PROVO, Utah — A new diaper has hit shelves at Utah County Macey's grocery stores, and it's no ordinary diaper — this one sets off an alarm and plays "Twinkle Twinkle Little Star" whenever the diaper gets wet or soiled.
Potty Patrol diapers were developed by two Brigham Young University graduates in the hopes of taking some of the frustration, for both parents and children, out of potty training.
"It is a great little tool," Tait Eyre, co-founder of Potty Patrol, told the Daily Herald (http://bit.ly/MTNI88). "One of the big frustrations with potty training is that diapers are so good at what they do that kids don't feel any consequence; they can be totally dry after using the bathroom in the diaper. So a big issue is communicating to them about what is going on."
Eyre and co-founder Tim Fuhriman, also a BYU graduate and father of four, got the idea for Potty Patrol from an engineering friend of theirs and began developing the product 18 months ago.
Eyre is a father of five and says he used a prototype of Potty Patrol to potty train his youngest child, Millie.
"Potty Patrol was great in helping us communicate with her and helping her understand when she goes the bathroom," Eyre said. "Millie knew what caused the alarm to go off. It would go off and she would say, 'Oh, I did that.' "
Sensors in the diaper pick up wetness and make the alarm, which sounds similar to a siren, go off followed by the playing of "Twinkle Twinkle Little Star." Eyre says they debated a lot about the use of the popular song because of the fear that children would get attached to the diapers, further hindering potty training. But Eyre says they chose to use the song because they wanted an alarm to be used as a communication tool rather than a negative reinforcement device.
Salt Lake City mom Rebecca Moore says she used Potty Patrol for about a week to potty train her youngest child, Brady. She says by using Potty Patrol she was able to know when he was ready to start the process.
"If you have a toddler and you are not sure what their habits are the alarm helps you know how often they are going to the bathroom and if they are ready to be potty trained," Moore said. "If they are dribbling all day they probably aren't ready."
Moore says using Potty Patrol enabled her to train Brady about six months earlier than she did her other children, therefore saving her money on diapers and pull-ups.
Eyre says Potty Patrol isn't the magical potty training solution and may not be the right tool for everyone. The system does nothing to change the will of the child, the second critical step in potty training.
"Millie was just afraid of the toilet and didn't want to use it," Eyre said. "The diapers aren't going to change anything if a child doesn't want to use the toilet but it does make them more aware and we used that as a tool."
Eyre says when Millie was ready they asked if she wanted to wear Disney princess panties one day and told her that if she could go all day without making the alarm go off she could wear the panties. Moore says the Potty Patrol helped Brady in the same way.

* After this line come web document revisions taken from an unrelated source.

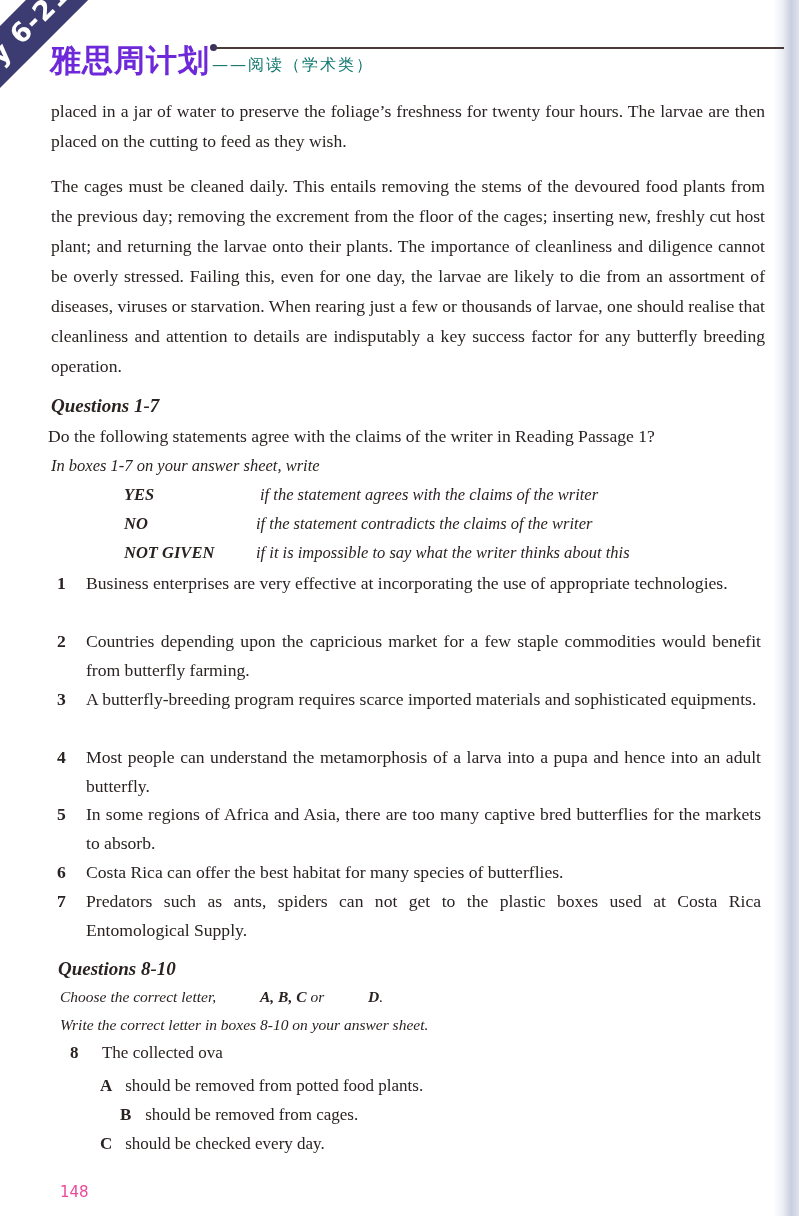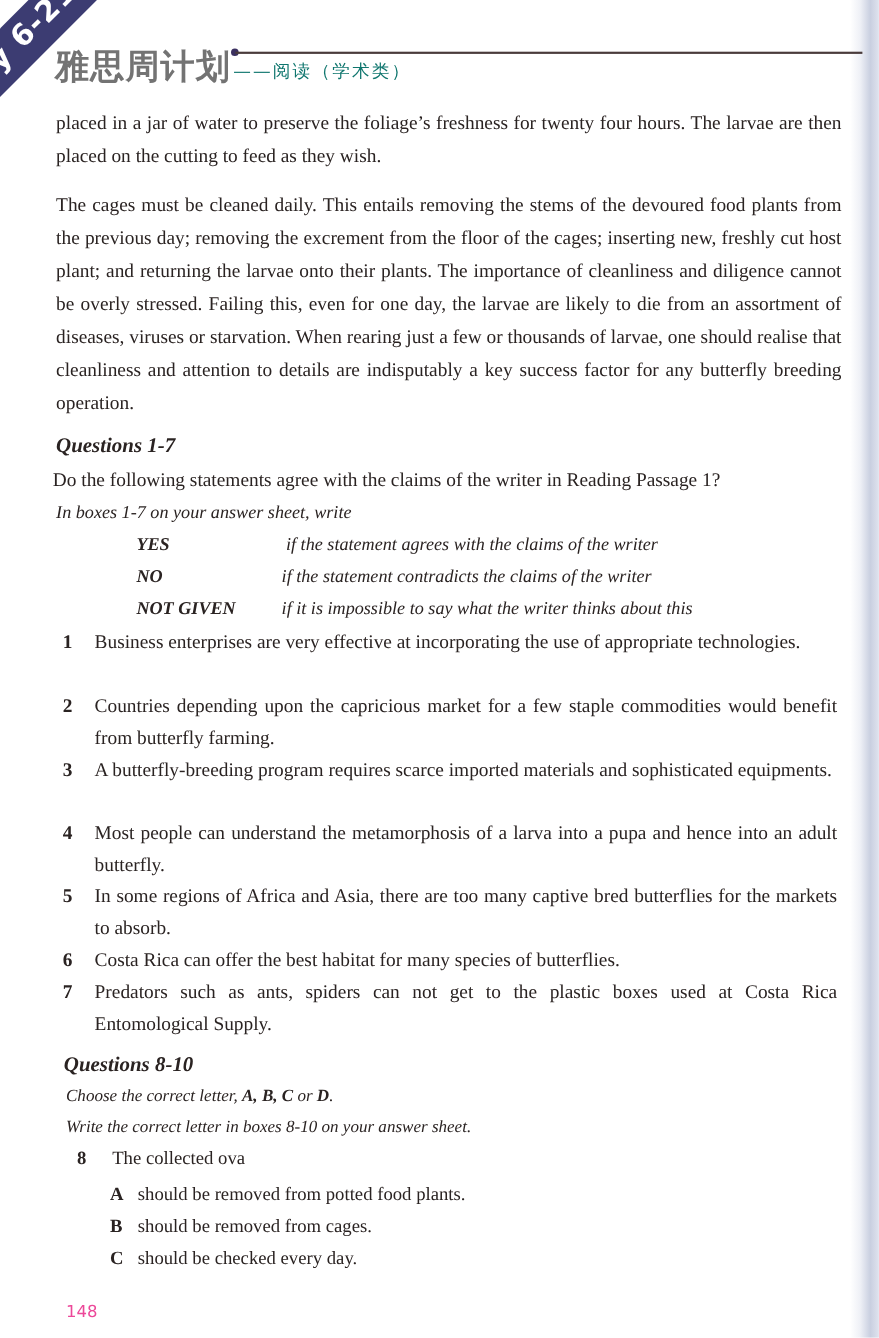--- a/index.html
+++ b/index.html
@@ -21,21 +21,21 @@
     left: -70px; top: 5px;
   }
   .corner-tab span {
     position: absolute; right: 48px; top: 4px;
     color: #ffffff; font-family: "DejaVu Sans", sans-serif; font-weight: bold;
     font-size: 27px; letter-spacing: 1px;
   }
   .header-title {
     position: absolute; left: 50px; top: 40px;
     font-family: "DejaVu Sans", sans-serif; font-weight: bold; font-size: 31px;
-    color: #737373; letter-spacing: 1px;
+    color: #6d28d9; letter-spacing: 1px;
   }
   .header-sub {
     position: absolute; left: 212px; top: 55px;
     font-size: 16px; color: #0f766e; letter-spacing: 2px;
     font-family: "DejaVu Serif", serif;
   }
   .header-rule {
     position: absolute; left: 214px; top: 47px; width: 570px; height: 2px;
     background: #4a3b3b;
   }
@@ -52,21 +52,21 @@
   }
   .instr { position: absolute; left: 48px; font-size: 17.6px; }
   .instr-italic { position: absolute; left: 51px; font-style: italic; font-size: 16.5px; }
   .key-row { position: absolute; left: 110px; font-style: italic; font-size: 16.5px; }
   .key-row .k { position: absolute; left: 14px; font-weight: bold; white-space: nowrap; }
   .key-row .v { position: absolute; left: 146px; white-space: nowrap; }
   .stmt { position: absolute; left: 51px; width: 710px; font-size: 17.6px; line-height: 29px; }
   .stmt .num { position: absolute; left: 6px; top: 0; font-weight: bold; }
   .stmt .txt { display: block; margin-left: 35px; text-align: justify; text-align-last: left; }
   .q2-instr { position: absolute; left: 60px; font-style: italic; font-size: 15.5px; }
-  .q2-instr b { font-style: italic; }
+  .q2-instr b { font-style: italic; margin-left: 40px; }
   .mc-stem { position: absolute; left: 70px; font-size: 17px; }
   .mc-stem .num { font-weight: bold; display: inline-block; width: 28px; }
   .mc-opt { position: absolute; left: 100px; font-size: 17px; }
   .mc-opt .letter { font-weight: bold; display: inline-block; width: 21px; }
   .page-num {
     position: absolute; left: 60px; top: 1183px;
     font-family: "DejaVu Sans", sans-serif; font-weight: normal; font-size: 15px; color: #ec4899;
   }
 </style>
 </head>
@@ -139,21 +139,21 @@
 <div class="q2-instr" style="top:1016px;">Write the correct letter in boxes 8-10 on your answer sheet.</div>
 
 <div class="mc-stem" style="top:1043px;">
   <span class="num">8</span>
   <span>The collected ova</span>
 </div>
 <div class="mc-opt" style="top:1076px;">
   <span class="letter">A</span>
   <span>should be removed from potted food plants.</span>
 </div>
-<div class="mc-opt" style="top:1105px;">
+<div class="mc-opt" style="top:1105px;margin-left:20px;">
   <span class="letter">B</span>
   <span>should be removed from cages.</span>
 </div>
 <div class="mc-opt" style="top:1134px;">
   <span class="letter">C</span>
   <span>should be checked every day.</span>
 </div>
 
 <div class="page-num">148</div>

"It was great watching his reaction when the alarm would go off and you could tell he was becoming aware of what was going on," Moore said. "When the alarm goes off you start to talk to them about why it happened and what they had done and that really helped."
The company plans to test market the diapers here in Utah before selling them in other places. Eyre says they specifically chose Utah County to start selling the product because of the population.
"We felt like the Utah market particularly Utah County has a very nice population base of families that are also fairly well-educated," Eyre said. "We wanted to have a customer base that we were confident had those two pieces. With new products you have to communicate to every customer what it does and why paying a few dollars more in the long run pays back."
The diapers are on sale at Macey's in Utah and online at www.potty-patrol.com. The starter kit costs $24.95 and includes the alarm that clips to the front of each diaper and 24 diapers; refill kits cost $19.95 for 24 more diapers. Eyre says that while the cost is a little more than typical diapers or pull-ups, for a lot of parents that extra cost up front can actually save them money down the road.
"I would say that it may not be the best tool for everyone," Eyre said, "but that it is specifically priced so that it is worth spending an extra $10 or $12 to have lower frustration levels and increase the ability to communicate with your child at the same time."